WORK INSTRUCTIONS: Copy out every line of the data where the word "Code" is found.
┌─ RECORDS FOR THIS EXERCISE
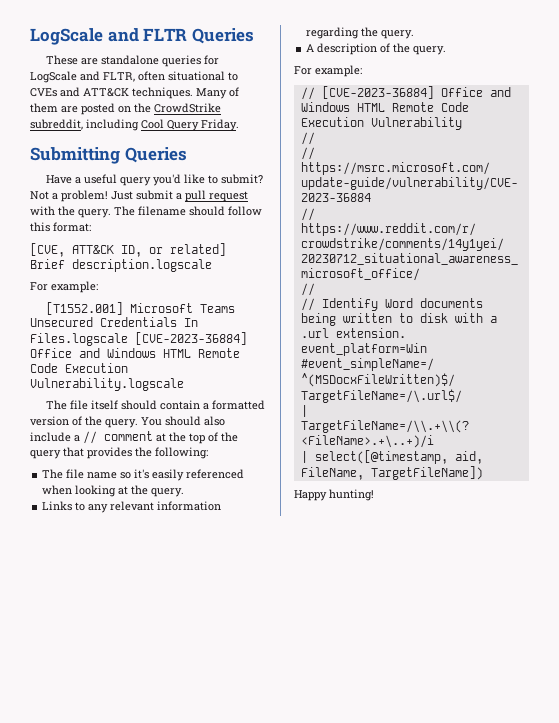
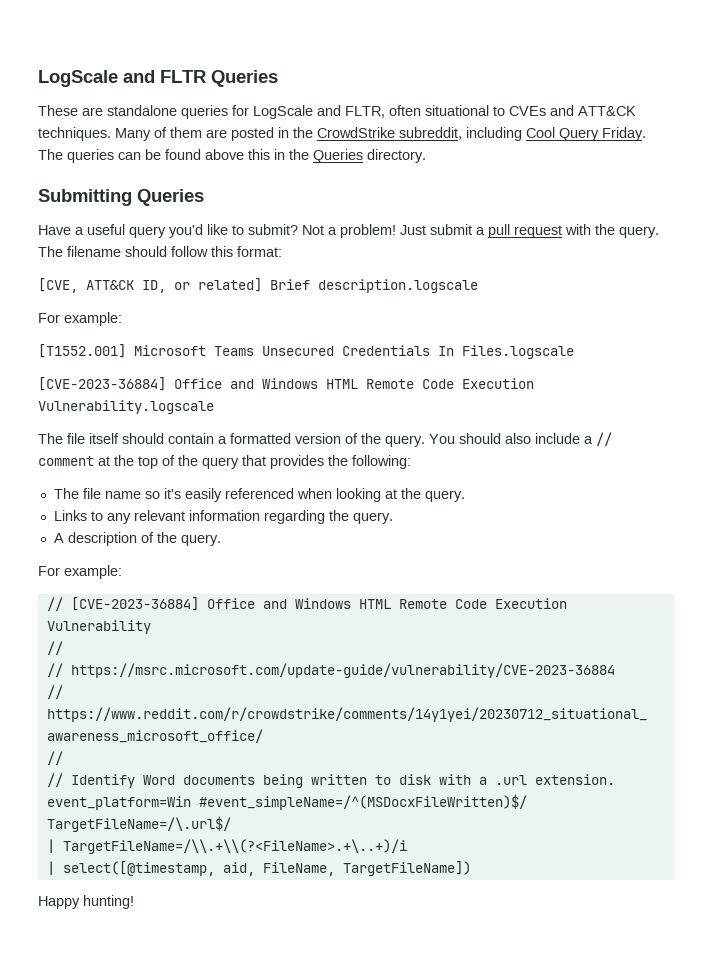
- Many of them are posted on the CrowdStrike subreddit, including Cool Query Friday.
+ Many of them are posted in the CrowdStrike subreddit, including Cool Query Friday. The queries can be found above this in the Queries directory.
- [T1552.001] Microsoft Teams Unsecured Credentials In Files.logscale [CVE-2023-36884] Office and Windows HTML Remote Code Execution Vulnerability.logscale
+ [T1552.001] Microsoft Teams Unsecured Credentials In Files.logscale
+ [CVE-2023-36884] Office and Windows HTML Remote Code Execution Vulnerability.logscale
└─
EXERCISE OUTPUT:
- [T1552.001] Microsoft Teams Unsecured Credentials In Files.logscale [CVE-2023-36884] Office and Windows HTML Remote Code Execution Vulnerability.logscale
+ [CVE-2023-36884] Office and Windows HTML Remote Code Execution Vulnerability.logscale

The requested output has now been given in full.